=== Your objective ===
After locating the line that contains "and manages either", give that line and all the rest through the end of the entries again exactly, leaving the pictures out.

=== Records to process ===
= Beginning of Section =
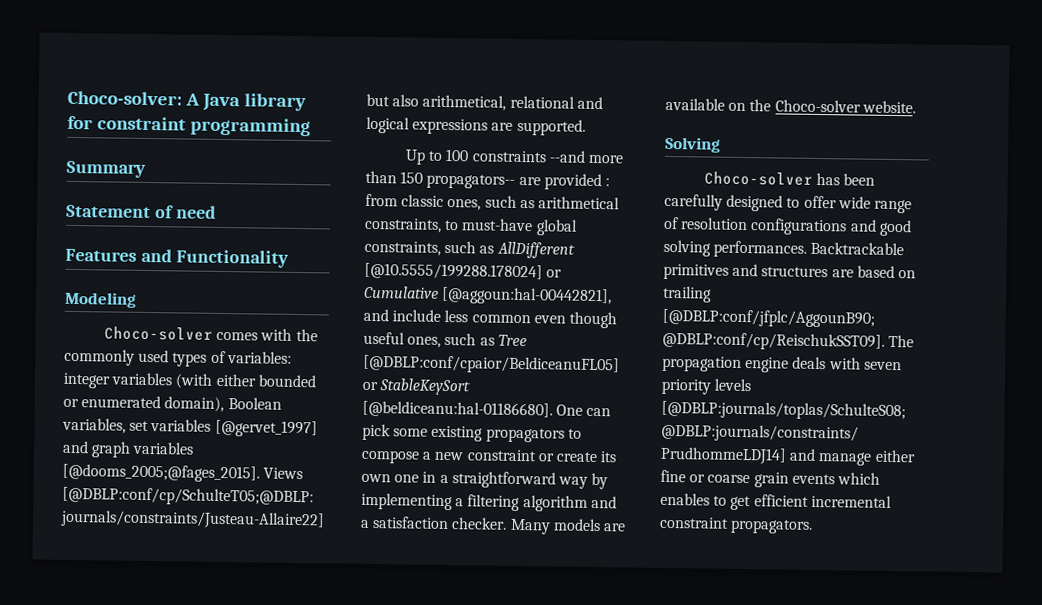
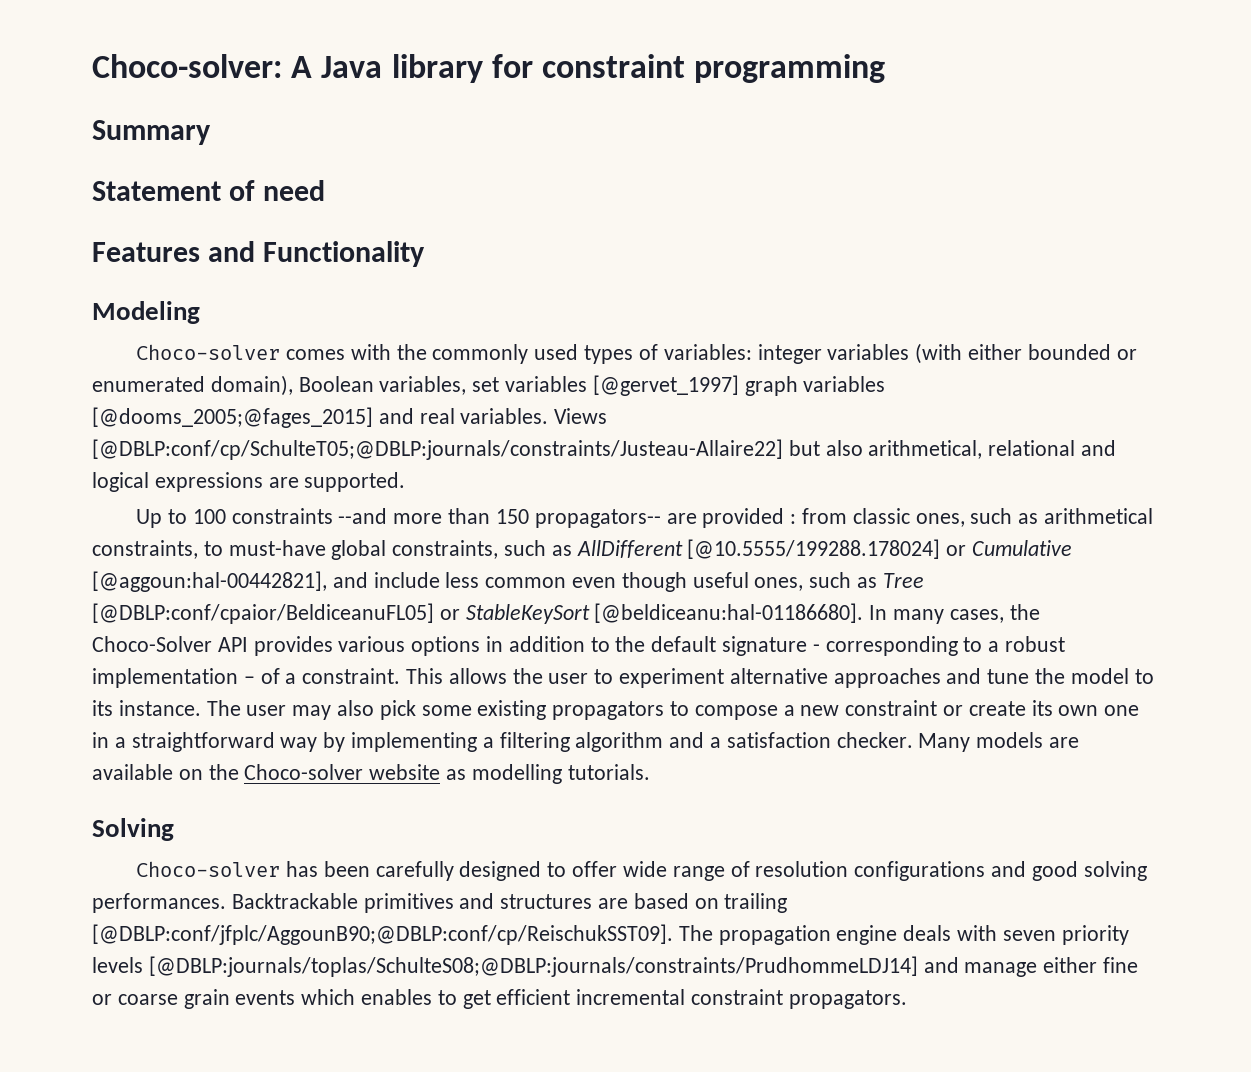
- Choco-solver comes with the commonly used types of variables: integer variables (with either bounded or enumerated domain), Boolean variables, set variables [@gervet_1997] and graph variables [@dooms_2005;@fages_2015].
+ Choco-solver comes with the commonly used types of variables: integer variables (with either bounded or enumerated domain), Boolean variables, set variables [@gervet_1997] graph variables [@dooms_2005;@fages_2015] and real variables.
- One can pick some existing propagators to compose a new constraint or create its own one in a straightforward way by implementing a filtering algorithm and a satisfaction checker.
+ In many cases, the Choco-Solver API provides various options in addition to the default signature - corresponding to a robust implementation – of a constraint. This allows the user to experiment alternative approaches and tune the model to its instance. The user may also pick some existing propagators to compose a new constraint or create its own one in a straightforward way by implementing a filtering algorithm and a satisfaction checker.
- Many models are available on the Choco-solver website.
+ Many models are available on the Choco-solver website as modelling tutorials.

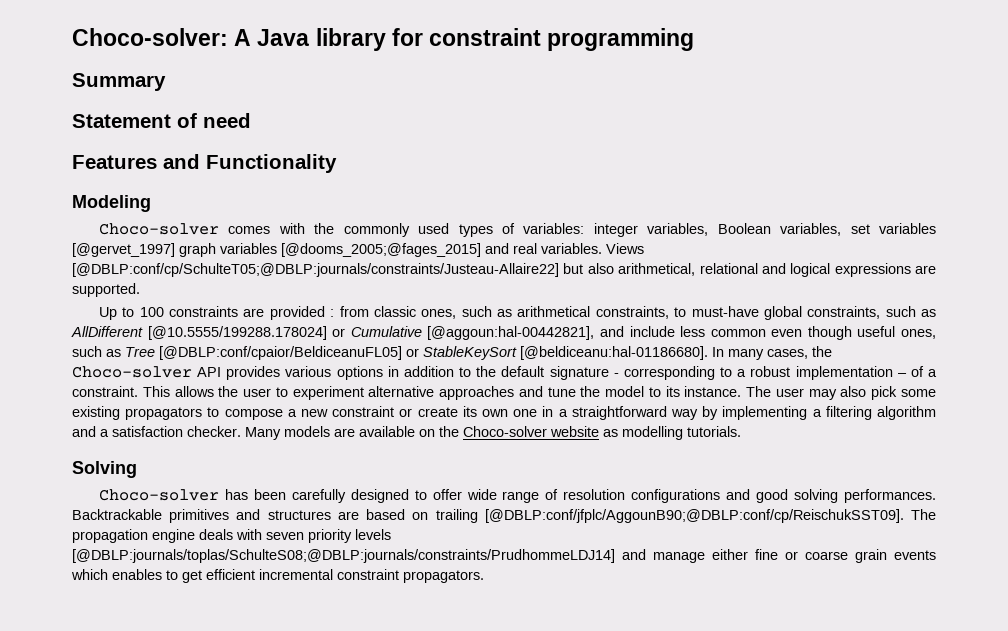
- Choco-solver comes with the commonly used types of variables: integer variables (with either bounded or enumerated domain), Boolean variables, set variables [@gervet_1997] graph variables [@dooms_2005;@fages_2015] and real variables.
+ Choco-solver comes with the commonly used types of variables: integer variables, Boolean variables, set variables [@gervet_1997] graph variables [@dooms_2005;@fages_2015] and real variables.
- Up to 100 constraints --and more than 150 propagators-- are provided : from classic ones, such as arithmetical constraints, to must-have global constraints, such as AllDifferent [@10.5555/199288.178024] or Cumulative [@aggoun:hal-00442821], and include less common even though useful ones, such as Tree [@DBLP:conf/cpaior/BeldiceanuFL05] or StableKeySort [@beldiceanu:hal-01186680].
+ Up to 100 constraints are provided : from classic ones, such as arithmetical constraints, to must-have global constraints, such as AllDifferent [@10.5555/199288.178024] or Cumulative [@aggoun:hal-00442821], and include less common even though useful ones, such as Tree [@DBLP:conf/cpaior/BeldiceanuFL05] or StableKeySort [@beldiceanu:hal-01186680].
- In many cases, the Choco-Solver API provides various options in addition to the default signature - corresponding to a robust implementation – of a constraint.
+ In many cases, the Choco-solver API provides various options in addition to the default signature - corresponding to a robust implementation – of a constraint.

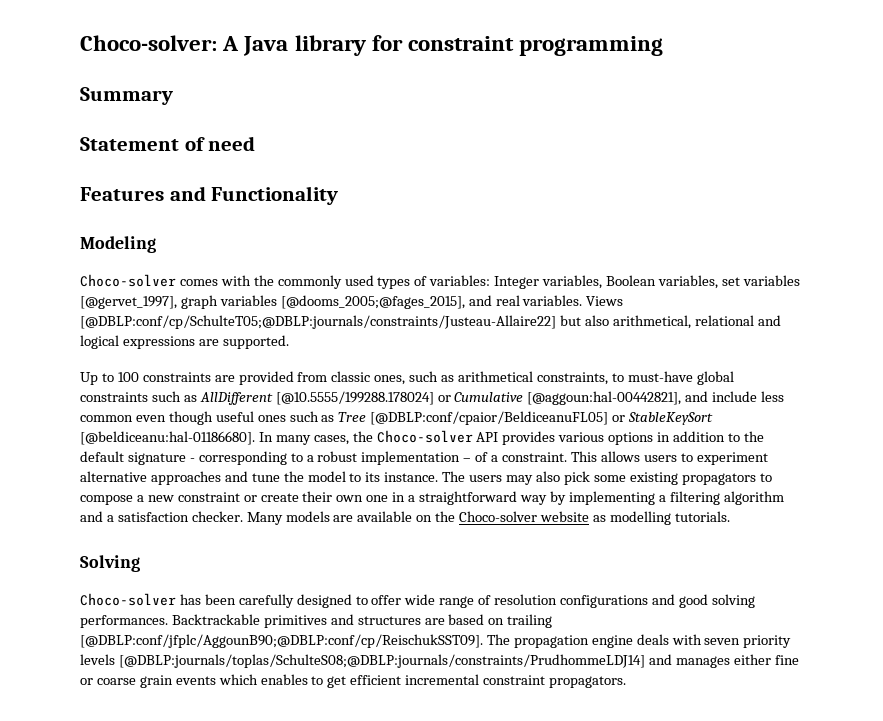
- Choco-solver comes with the commonly used types of variables: integer variables, Boolean variables, set variables [@gervet_1997] graph variables [@dooms_2005;@fages_2015] and real variables.
+ Choco-solver comes with the commonly used types of variables: Integer variables, Boolean variables, set variables [@gervet_1997], graph variables [@dooms_2005;@fages_2015], and real variables.
- Up to 100 constraints are provided : from classic ones, such as arithmetical constraints, to must-have global constraints, such as AllDifferent [@10.5555/199288.178024] or Cumulative [@aggoun:hal-00442821], and include less common even though useful ones, such as Tree [@DBLP:conf/cpaior/BeldiceanuFL05] or StableKeySort [@beldiceanu:hal-01186680].
+ Up to 100 constraints are provided from classic ones, such as arithmetical constraints, to must-have global constraints such as AllDifferent [@10.5555/199288.178024] or Cumulative [@aggoun:hal-00442821], and include less common even though useful ones such as Tree [@DBLP:conf/cpaior/BeldiceanuFL05] or StableKeySort [@beldiceanu:hal-01186680].
- This allows the user to experiment alternative approaches and tune the model to its instance.
+ This allows users to experiment alternative approaches and tune the model to its instance.
- The user may also pick some existing propagators to compose a new constraint or create its own one in a straightforward way by implementing a filtering algorithm and a satisfaction checker.
+ The users may also pick some existing propagators to compose a new constraint or create their own one in a straightforward way by implementing a filtering algorithm and a satisfaction checker.
- The propagation engine deals with seven priority levels [@DBLP:journals/toplas/SchulteS08;@DBLP:journals/constraints/PrudhommeLDJ14] and manage either fine or coarse grain events which enables to get efficient incremental constraint propagators.
+ The propagation engine deals with seven priority levels [@DBLP:journals/toplas/SchulteS08;@DBLP:journals/constraints/PrudhommeLDJ14] and manages either fine or coarse grain events which enables to get efficient incremental constraint propagators.

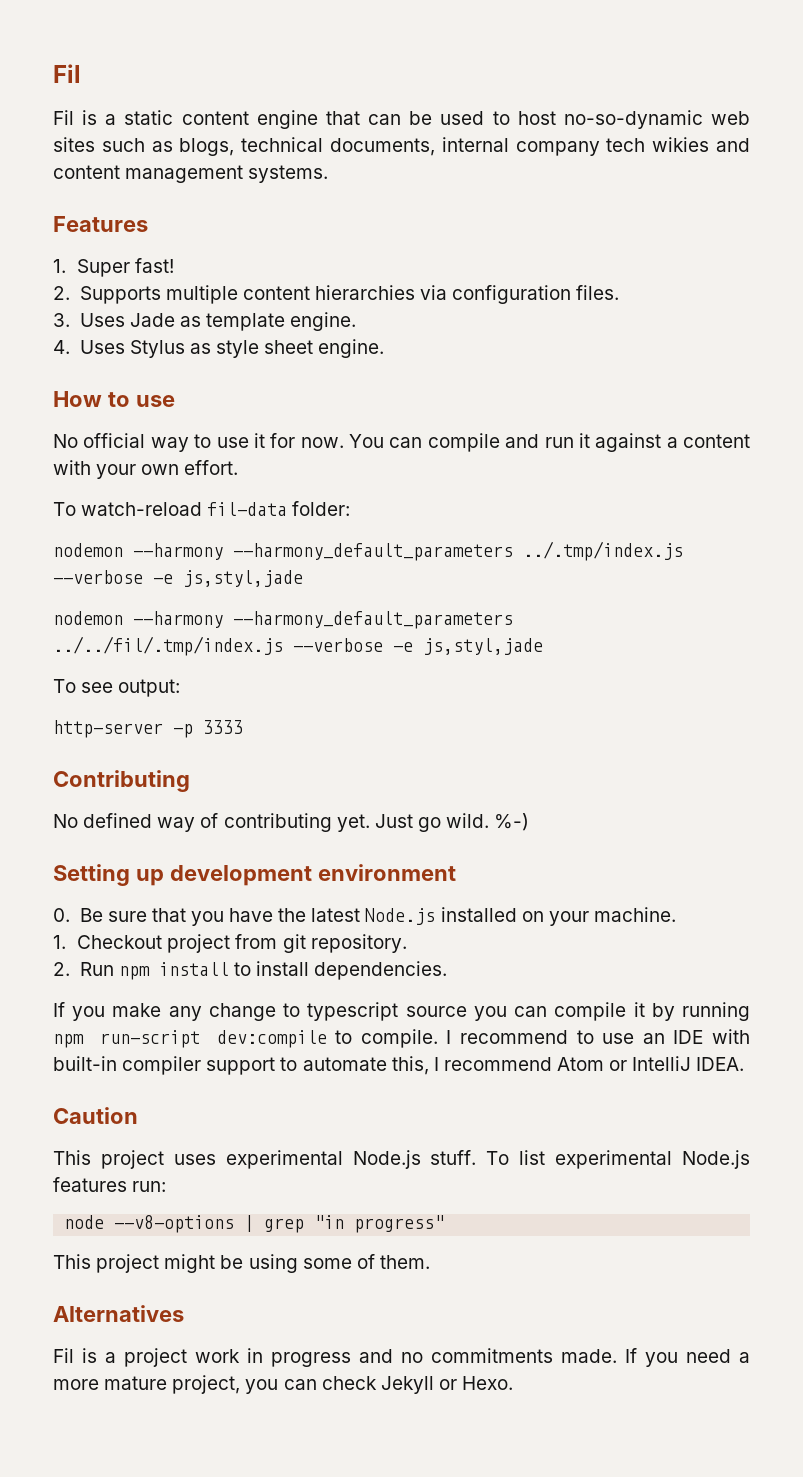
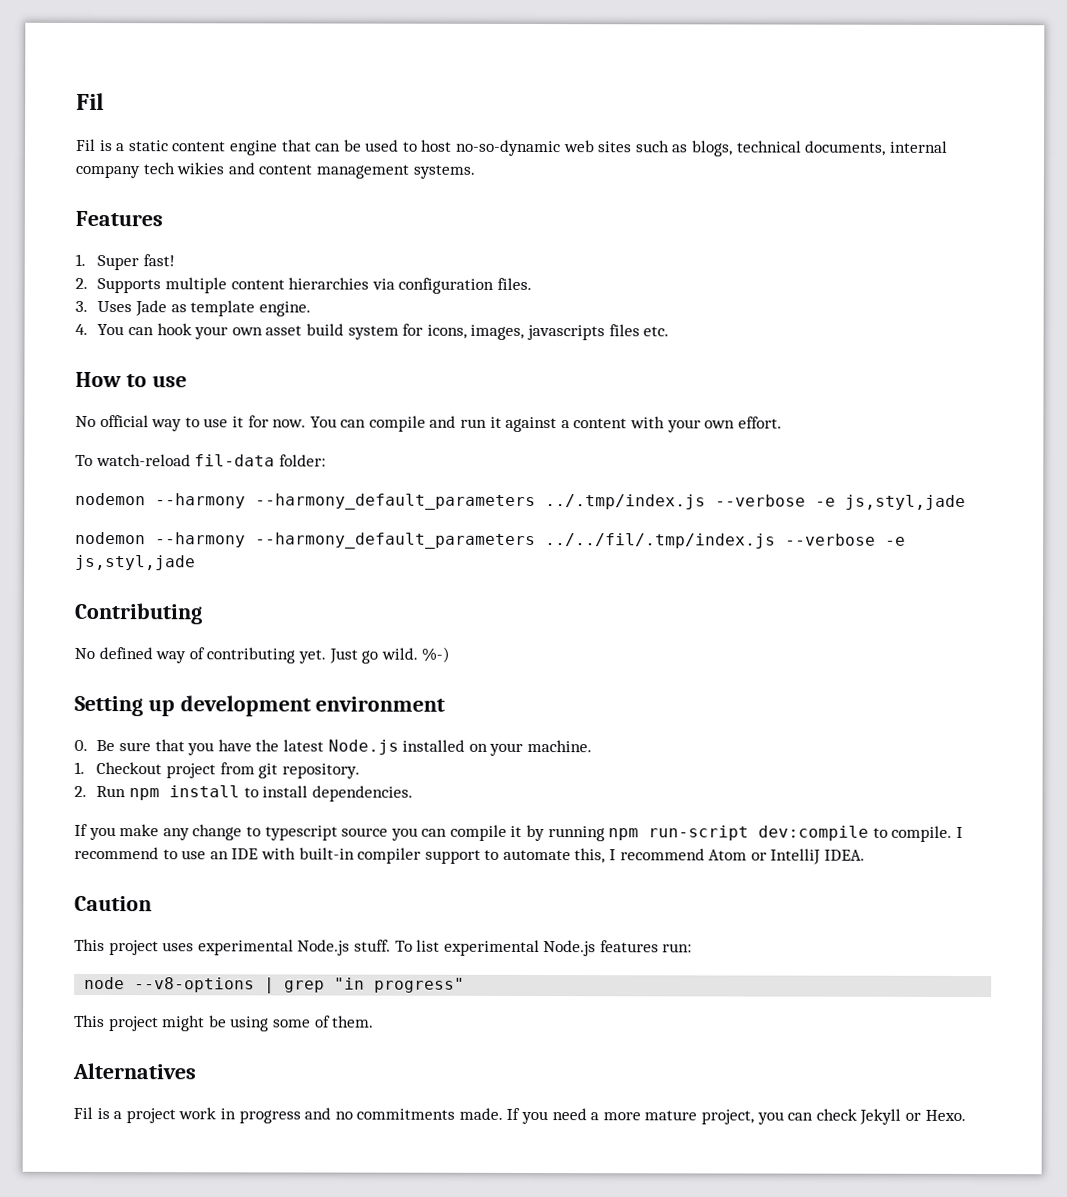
- 4. Uses Stylus as style sheet engine.
+ 4. You can hook your own asset build system for icons, images, javascripts files etc.
- To see output:
- http-server -p 3333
= End of Section =
=== Completed task ===
+ The propagation engine deals with seven priority levels [@DBLP:journals/toplas/SchulteS08;@DBLP:journals/constraints/PrudhommeLDJ14] and manages either fine or coarse grain events which enables to get efficient incremental constraint propagators.

- 4. Uses Stylus as style sheet engine.
+ 4. You can hook your own asset build system for icons, images, javascripts files etc.
- To see output:
- http-server -p 3333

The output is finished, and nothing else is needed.